B. LIVRE BLANC 2013 : LE PERFECTIONNEMENT DU CONCEPT DE LA DOUBLE FINALITÉ ET DE L'ARTICULATION CIVILO-MILITAIRE
Le Livre blanc énonce et hiérarchise des priorités géostratégiques cohérentes avec l'analyse, par la France, de son environnement international et avec les responsabilités qu'elle entend exercer 29 ( * ) :
• protéger le territoire national et les ressortissants français, garantir la continuité des fonctions essentielles de la Nation et préserver notre souveraineté. Les risques et les menaces identifiés sont les agressions par un autre État contre le territoire national 30 ( * ) , les attaques terroristes 31 ( * ) , les cyber-attaques 32 ( * ), les atteintes au potentiel scientifique et technique, la criminalité organisée dans ses formes les plus graves, les crises majeures résultant de risques naturels, sanitaires, technologiques et industriels, et les attaques contre nos ressortissants à l'étranger ;
• garantir, avec nos partenaires européens et alliés, la sécurité de l'Europe et de l'espace nord-atlantique, par un rôle actif au sein de l'Union européenne et de l'OTAN. La stabilité de tous les pays de l'espace européen est une priorité 33 ( * ) ;
• stabiliser avec nos partenaires et alliés le voisinage de l'Europe. Il s'agit notamment d'éviter l'émergence de menaces susceptibles d'affecter les approches orientales de l'Europe, la zone méditerranéenne, le Sahel - de la Mauritanie à la Corne de l'Afrique - et une partie de l'Afrique subsaharienne - notamment le golfe de Guinée et les pays riverains ;
• participer à la stabilité au Proche et Moyen-Orient et dans le golfe arabo-persique et, dans ce cadre, avoir la capacité de mettre en oeuvre, en coordination avec nos alliés, les accords de défense souscrits par la France en protégeant ses intérêts stratégiques et de sécurité. La sécurité de la zone qui s'étend des rives de la Méditerranée orientale au golfe arabo-persique et jusqu'à l'océan Indien revêt une importance majeure pour l'Europe et l'équilibre international 34 ( * ) .

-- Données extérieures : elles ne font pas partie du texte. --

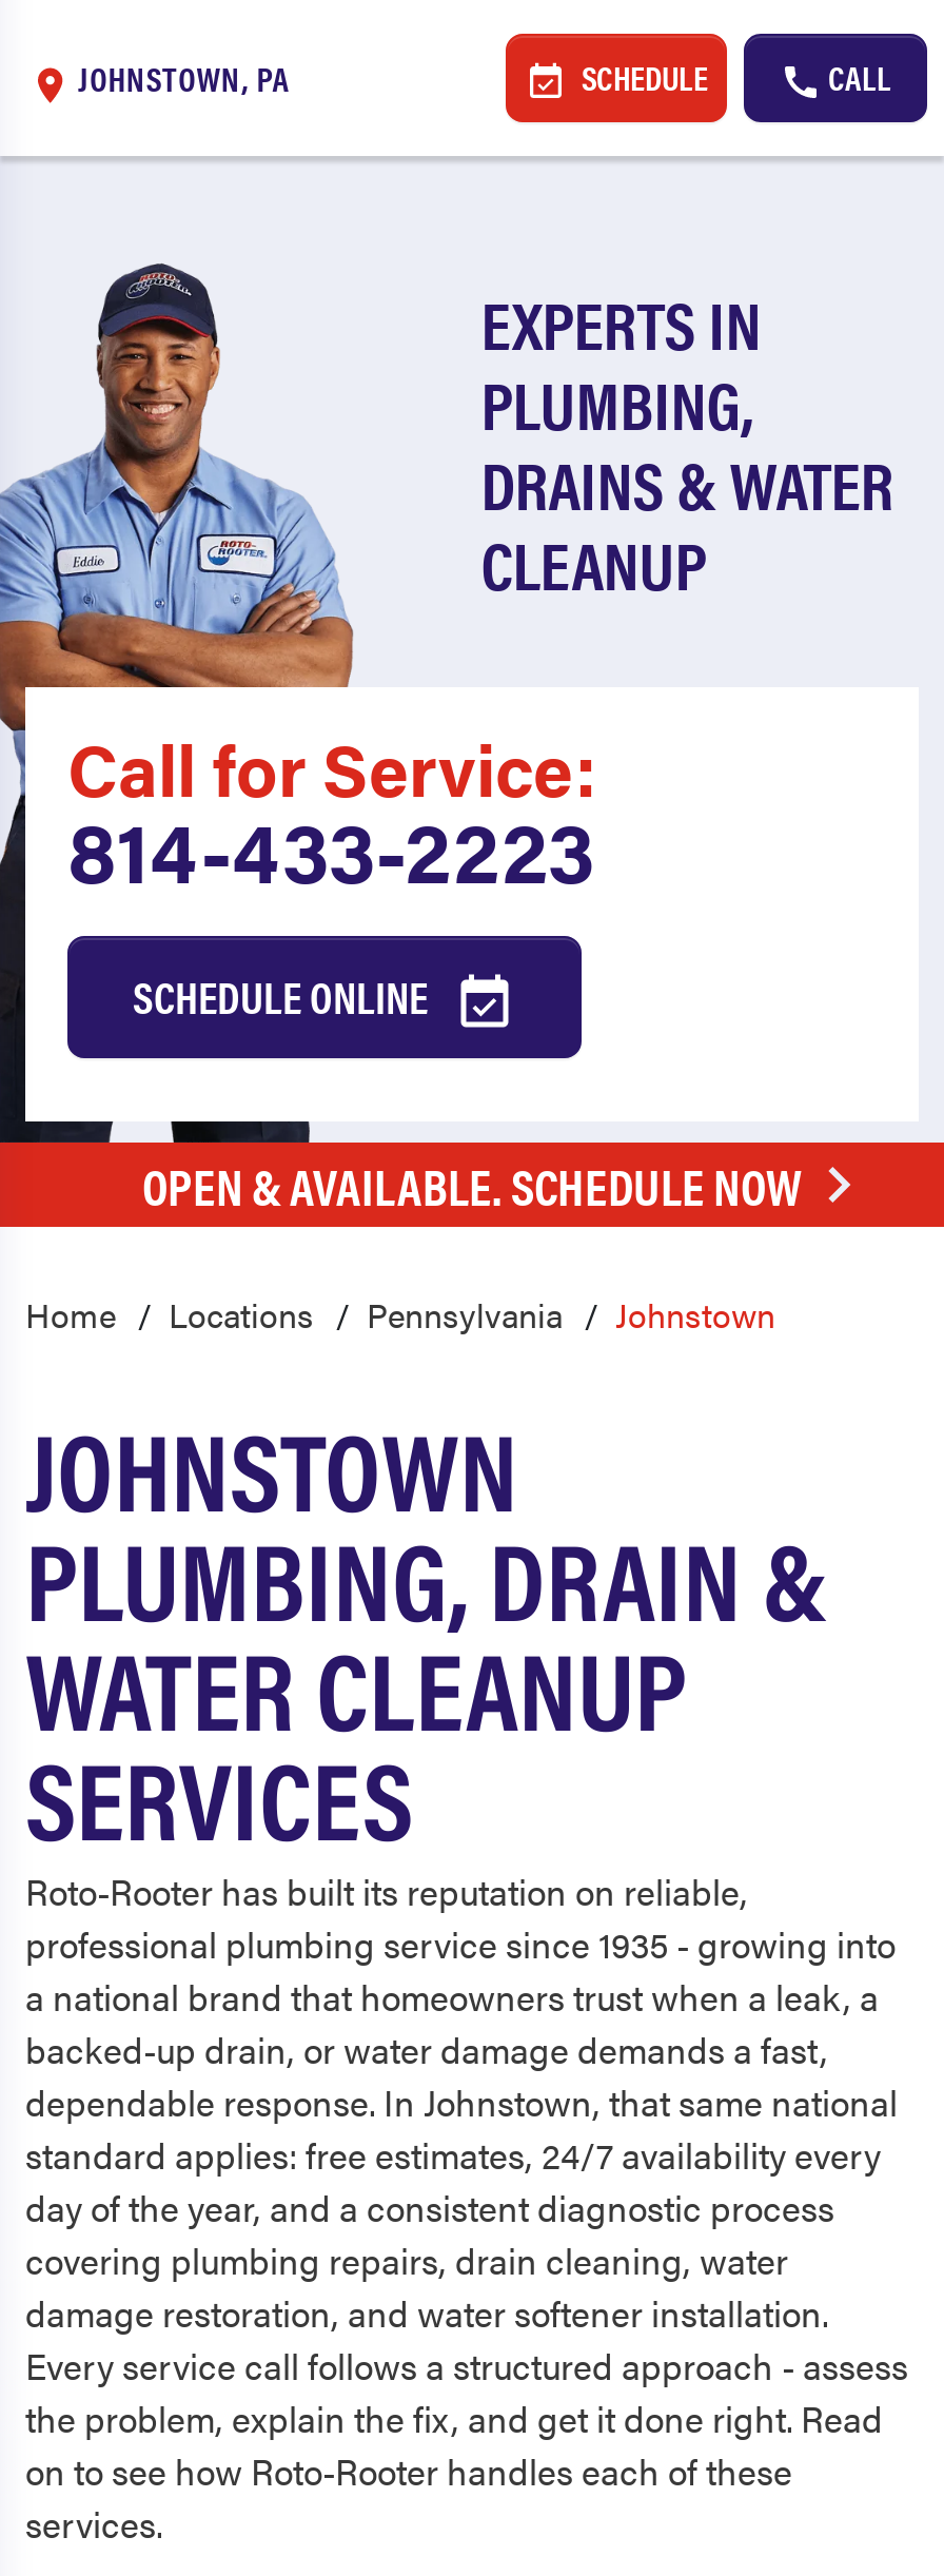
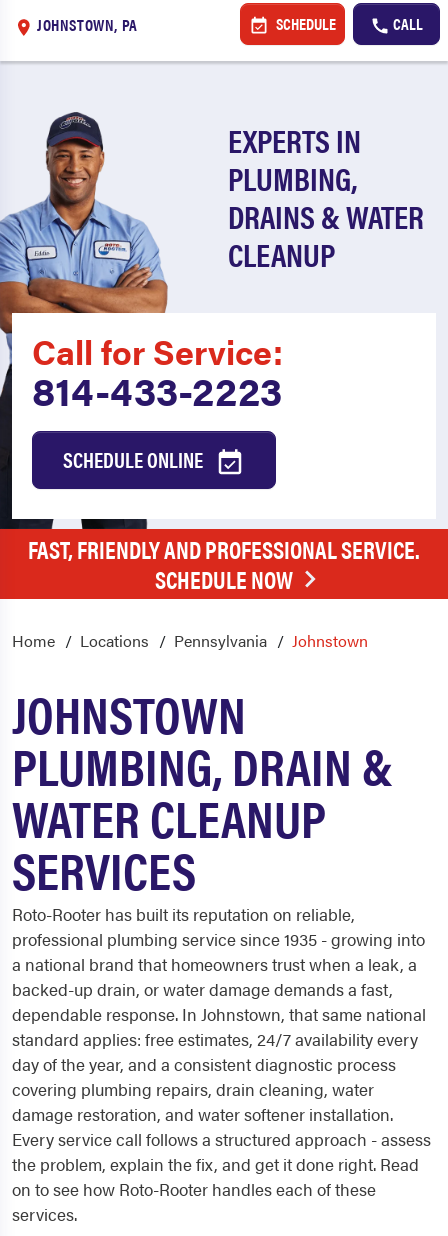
[142,1149,802,1221] OPEN & AVAILABLE. SCHEDULE NOW -> [28,532,420,596] FAST, FRIENDLY AND PROFESSIONAL SERVICE. | SCHEDULE NOW

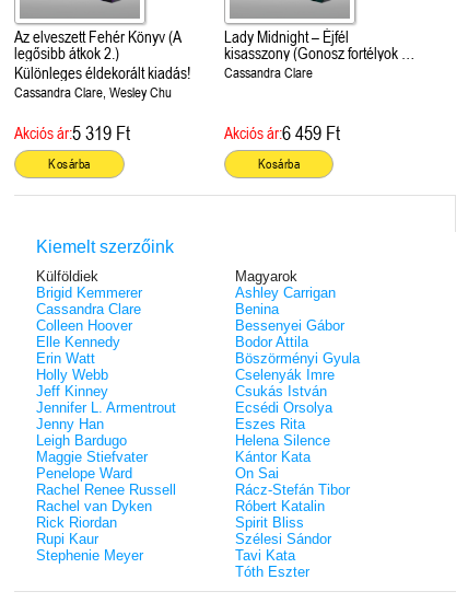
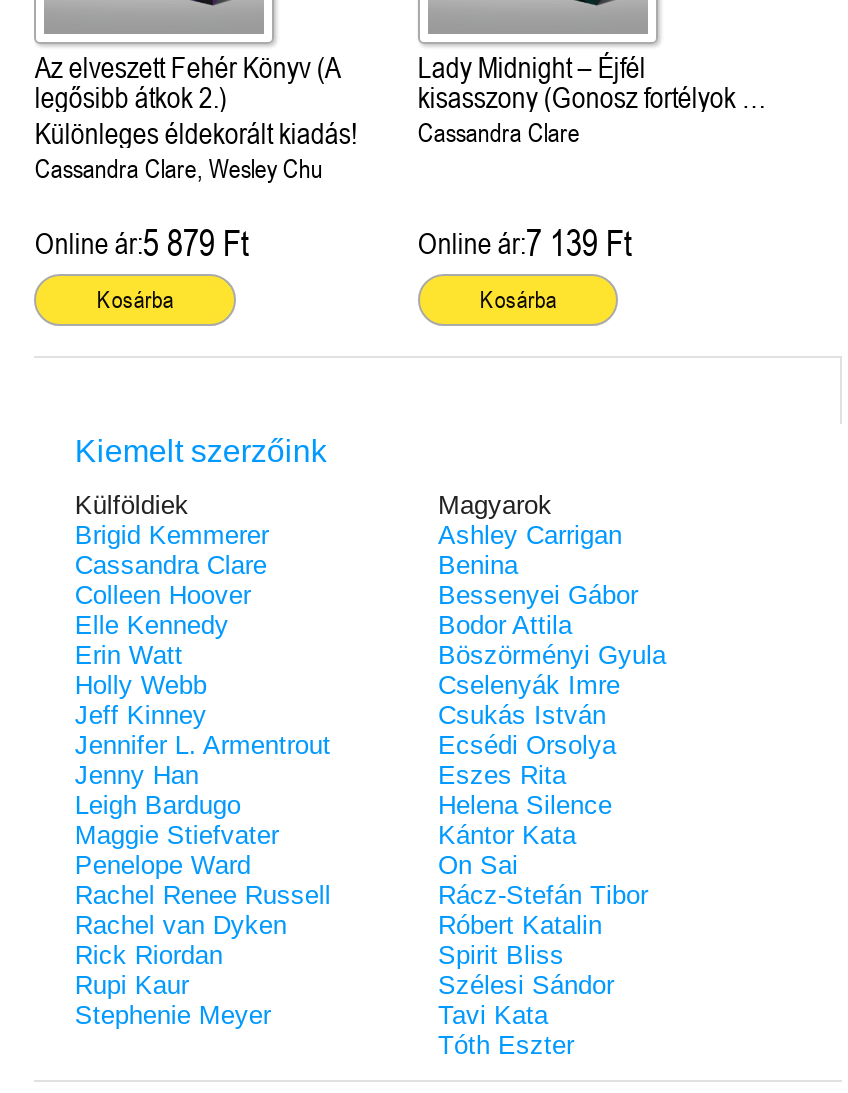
[15,122,131,145] Akciós ár:5 319 Ft -> [35,222,249,264] Online ár:5 879 Ft
[224,122,340,145] Akciós ár:6 459 Ft -> [418,222,632,264] Online ár:7 139 Ft

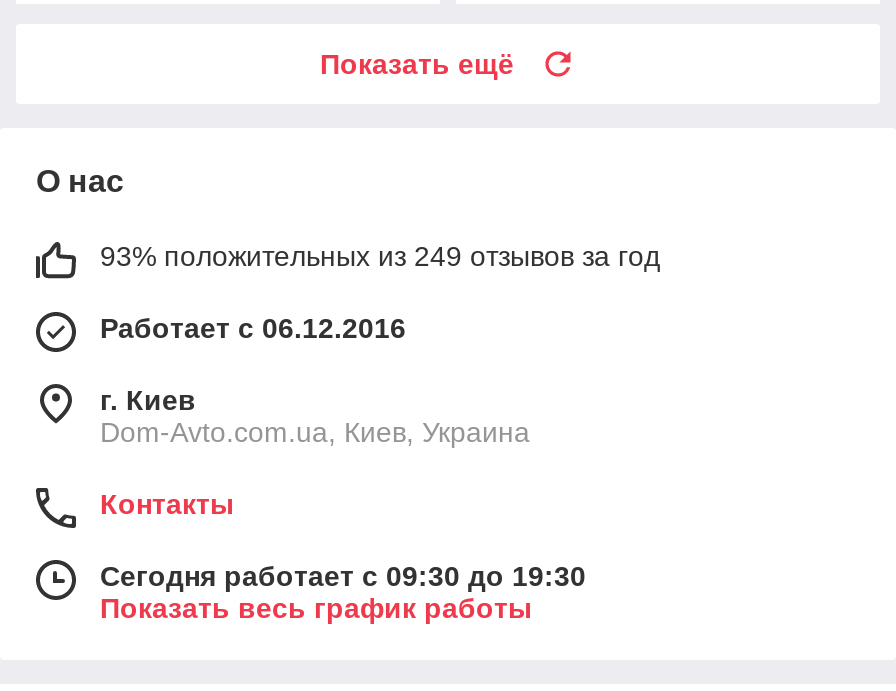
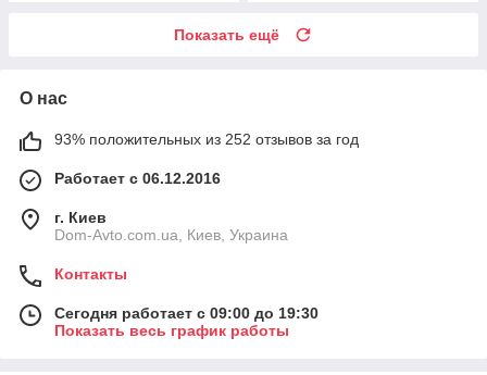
[100,240,660,272] 93% положительных из 249 отзывов за год -> [54,130,359,148] 93% положительных из 252 отзывов за год
[100,560,586,592] Сегодня работает с 09:30 до 19:30 -> [54,304,319,322] Сегодня работает с 09:00 до 19:30

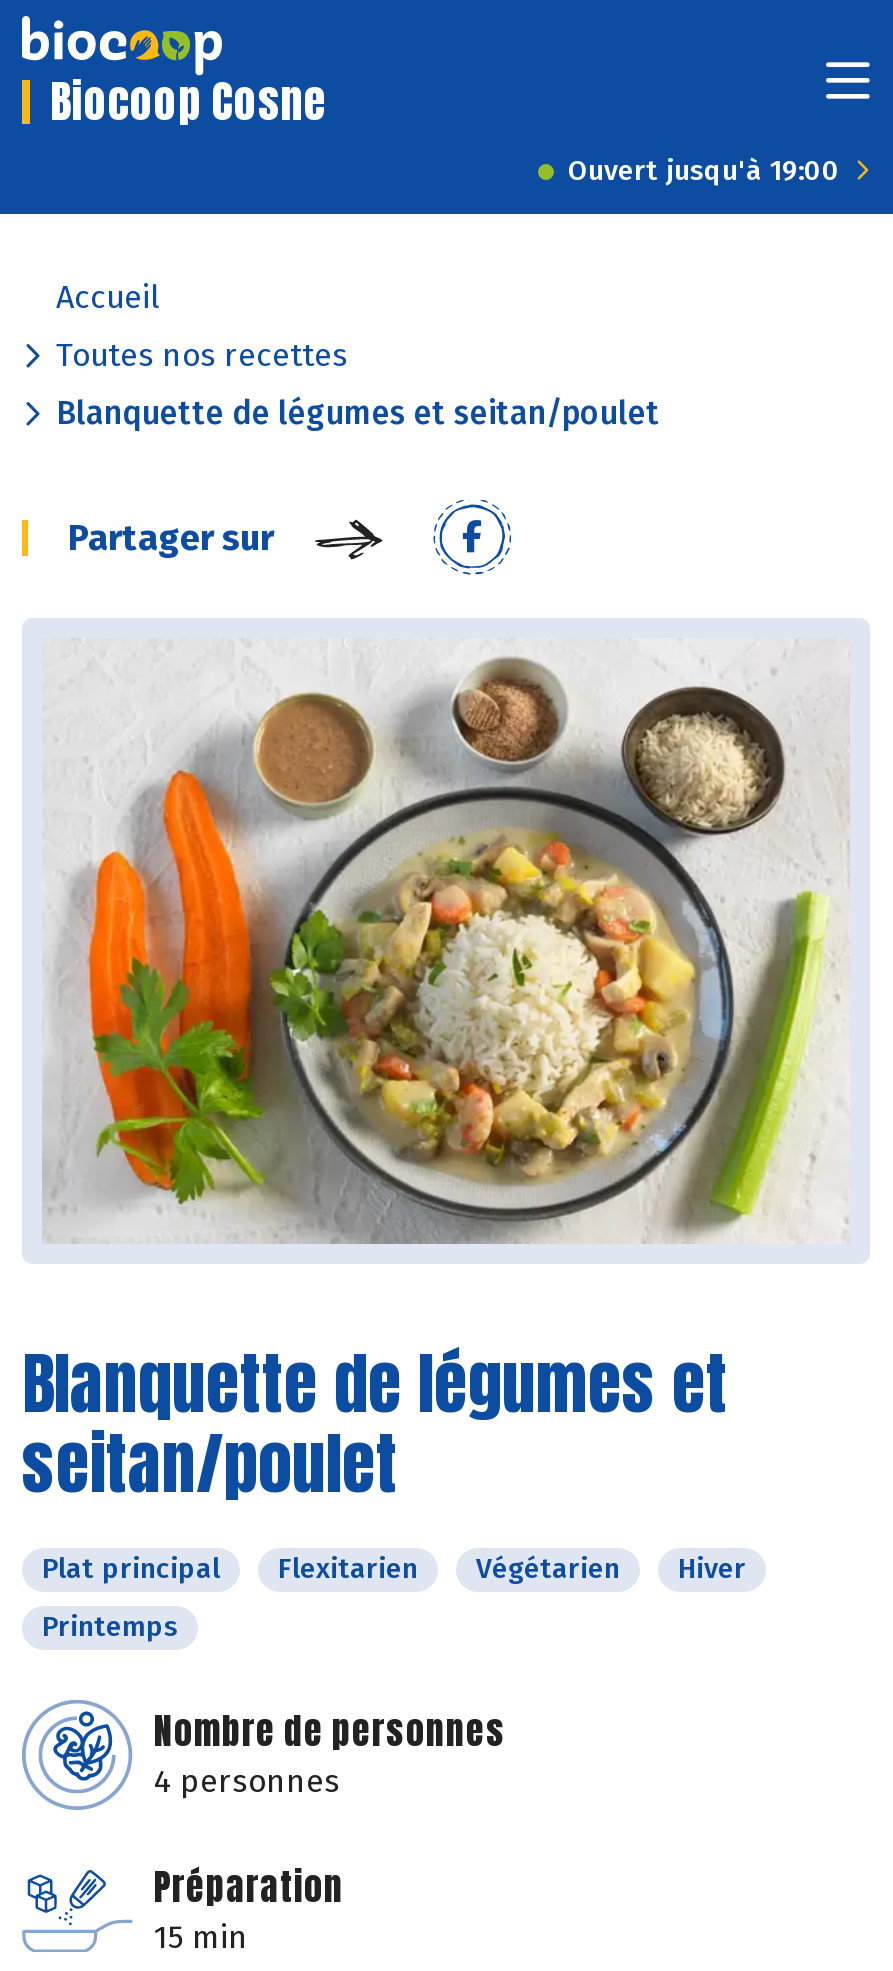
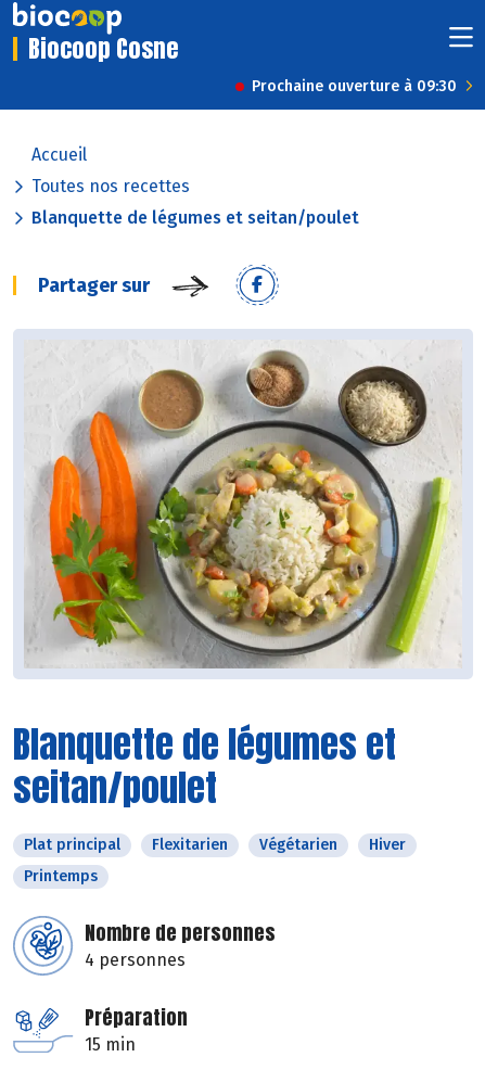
[568,154,840,188] Ouvert jusqu'à 19:00 -> [252,77,457,95] Prochaine ouverture à 09:30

• contribuer à la paix et à la sécurité internationale dans le monde, en portant une attention particulière à la sécurité de l'océan Indien et à la maîtrise des risques en Asie du Sud 35 ( * ).
• Après le rappel de ces priorités, le Livre blanc pour 2013 confirme la double finalité du concept d'intervention et de l'articulation entre interventions civile et militaire. Il définit trois objectifs pour les interventions extérieures 36 ( * ) :
- assurer la protection de nos ressortissants à l'étranger,
- défendre nos intérêts stratégiques, comme ceux de nos partenaires et alliés,
- et exercer nos responsabilités internationales.
Pour nos armées, il s'agit de :
• Répondre aux « menaces de la force ». « Elles doivent être capables de conduire des opérations de coercition dans un contexte de haute intensité, notamment dans l'hypothèse où une aggravation de la situation internationale les conduirait à affronter militairement les forces d'un État » . 37 ( * )
• Répondre aux « risques de la faiblesse » 38 ( * ) : « Face à des situations créées par la fragilité de certains États, les armées doivent également pouvoir être engagées dans des opérations de gestion de crise. Elles pourraient alors être confrontées à des adversaires irréguliers recourant à des modes opératoires asymétriques 39 ( * ) (...) « Ces opérations de gestion de crise sont susceptibles de prendre des formes diverses, qu'il s'agisse de maintien de la paix, d'interposition, de sécurisation des approches maritimes ou aériennes d'États faillis, de lutte contre les trafics, la piraterie ou le terrorisme, d'assistance à un gouvernement ou de contre-insurrection. Leur objectif politique principal sera de rétablir et de maintenir les conditions de sécurité nécessaires à une vie normale » 40 ( * ) .
• Le Livre blanc envisage des situations intermédiaires ou transitoires, marquées par l'émergence de «menaces hybrides . Certains adversaires de type non-étatique joindront à des modes d'action asymétriques des moyens de niveau étatique ou des capacités de haut niveau technologique, acquis ou dérobés 41 ( * ) , et inversement les forces de certains États pourront recourir à des modes d'action asymétriques. « Les modes d'action de ces adversaires pourront reposer sur l'emploi simultané d'approches conventionnelles et irrégulières. Dans le cadre des opérations de gestion de crise, ils pourront aboutir à un durcissement du conflit . » Nos forces pourront alors ponctuellement être amenées à conduire plusieurs types d'opérations simultanément 42 ( * ) et leur objectif principal sera de « créer les conditions d'une cessation des hostilités de la part de l'ensemble des belligérants ».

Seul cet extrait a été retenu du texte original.